Furthermore, our study also found that patients with T2DM-CD had the significant decreased FA in IFOF.R compared to HCs, which was consistent with the findings of previous systemic review and meta-analysis studies. For example, previous meta-analysis study reported that the patients with T2DM showed the significant decreased FA in IFOF.R, corpus callosum (CC), and left olfactory cortex compared to HCs [17]. Another same study found that patients with T2DM had the significant decreased FA in CC (genu and body), bilateral anterior and superior corona radiata (CR), bilateral cingulum, and bilateral superior fronto-occipital fasciculus (SFOF) [53]. Taken together, the decreased FA in FOF was robust in both T2DM and T2DM-CD. It was reported that the damaged WM integrity of IFOF.R was related with the episodic memory and attention function impairment in patients with T2DM [19]. And the previous studies have demonstrated that the FOF fiber tract was significantly involved in the linguistic, spatial, and visual functions [54,55,56]. Therefore, the decreased FA in FOF might be another specific biomarker for T2DM to T2DM-CD by impairing the memory and attention functions.

In addition to the robust results in both T2DM and T2DM-CD, our study also found that the patients with T2DM-CD had the significant GM reduction in PFCventmed.R (BA 11) and CAL.R (BA 17), as well as decreased FA in ILF.R and undefined area of cerebellum (32, −60, −42). Although previous studies have shown that the first three structural abnormalities were involved in the T2DM or CD [57,58,59], the further exploration in T2DM-CD was suggested. Furthermore, the decreased FA in undefined area of cerebellum (32, −60, −42) that was adjacent to the cerebellar dentate nucleus (CDN) was newly found in T2DM-CD. Previous studies reported that the abnormal functional connectivity between CDN and cerebral cortex was significantly correlated with the CD in Alzheimer’s disease (AD) or first-episode schizophrenia [60, 61]. Therefore, impaired information transmission resulting from decreased FA in the CDN-adjacent WM region might also be associated with T2DM-CD. Meta-regression showed that the risk factors of BMI, age of patients, and MoCA score might play an effect on the GM or WM alterations in T2DM-CD, but the results need to be verified due to the limited datasets. The other factors including MMSE score, percentage of female patients, HbA1c, and disease duration were suggested to be further explored in the future.

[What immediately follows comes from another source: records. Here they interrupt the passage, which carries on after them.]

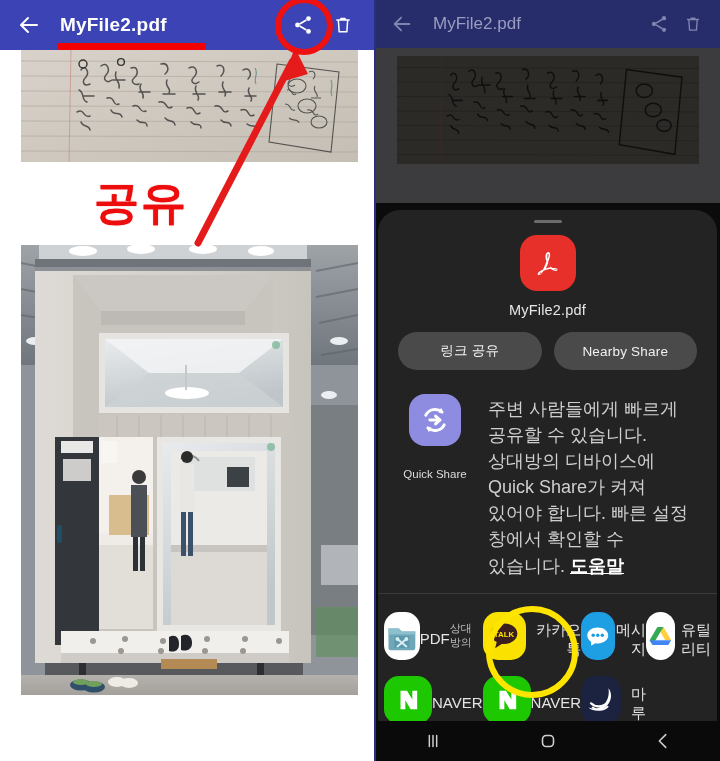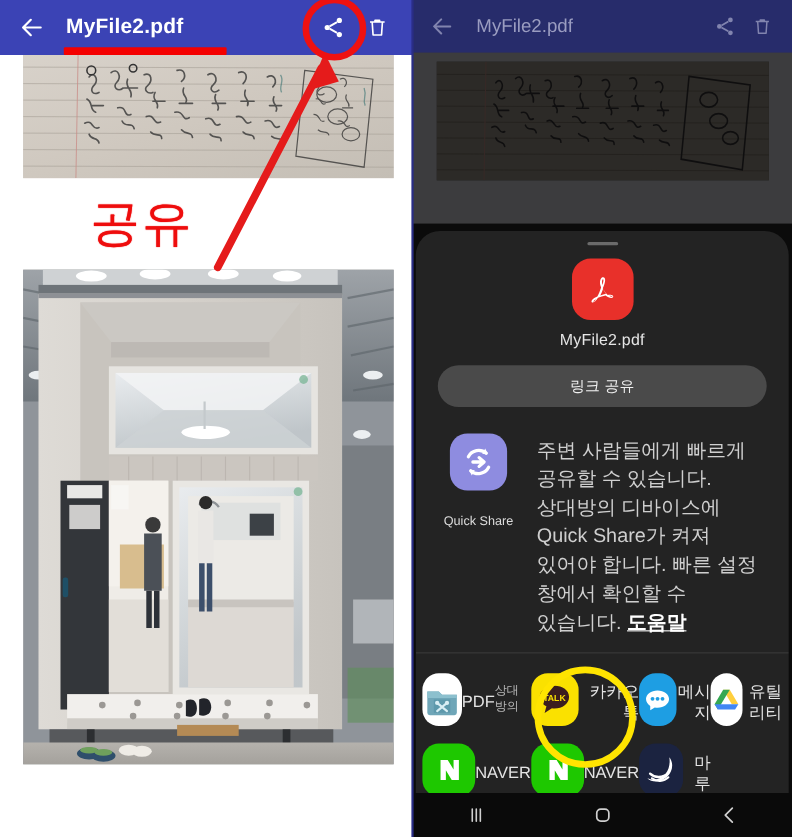--- a/index.html
+++ b/index.html
@@ -76,9 +76,9 @@
 
   .kr-share-label {
     position: absolute;
-    left: 82px; top: 180px;
+    left: 94px; top: 180px;
     font-size: 45px;
-    font-weight: 400;
+    font-weight: 700;
     color: #ee0d0d;
     letter-spacing: 2px;
     line-height: 1;

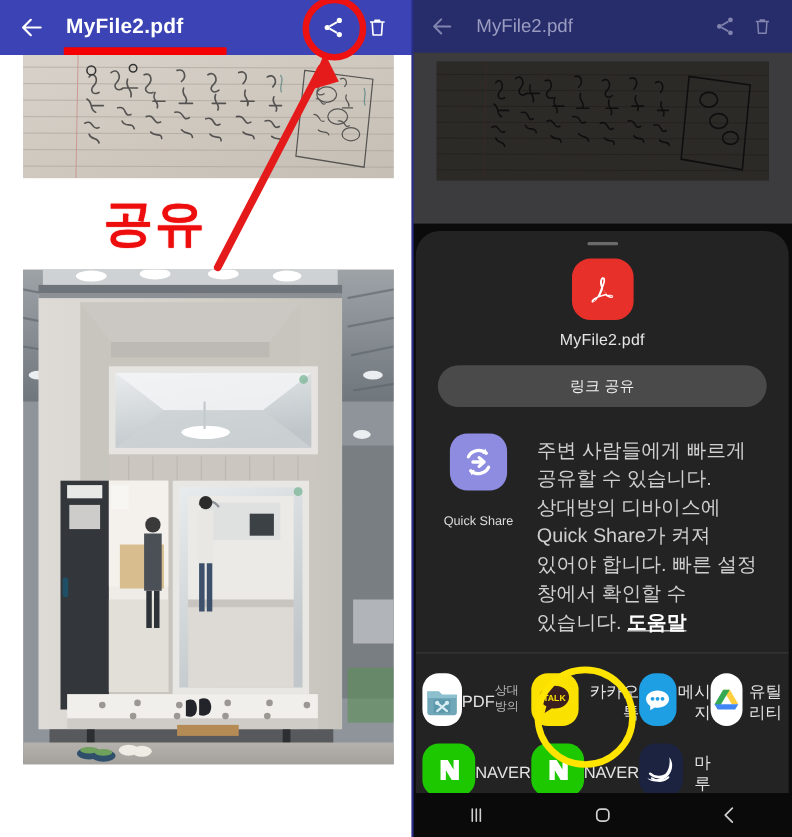--- a/index.html
+++ b/index.html
@@ -570,6 +570,7 @@
 
       <div class="pill-row">
         <div class="pill">링크 공유</div>
+        <div class="pill">Nearby Share</div>
       </div>
 
       <div class="qs-row">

Some limitations in this study were declared as follows: Firstly, only published studies from 4 databases were searched; secondly, only peak coordinates and effect sizes of studies included were extracted and analyzed; thirdly, subgroup analysis was not performed because of limited datasets; fourthly, GMV, GMD, and cortical thickness were pooled into this meta-analysis, which might increase the heterogeneity; fifthly, the results of meta-regression should be accepted with caution because of the limited datasets.

In conclusion, GM and WM abnormalities caused by T2DM in specific brain regions (STG.L and FOF) were significantly correlated with the visual and linguistic dysfunctions, which might play a crucial role in the process of T2DM-CD. Our findings also showed that T2DM damages the GM and its functionally related WM (e.g., IFOF. R and PFCventmed.R), but not the adjacent WM. Those results might be a reference for researchers in the future studies.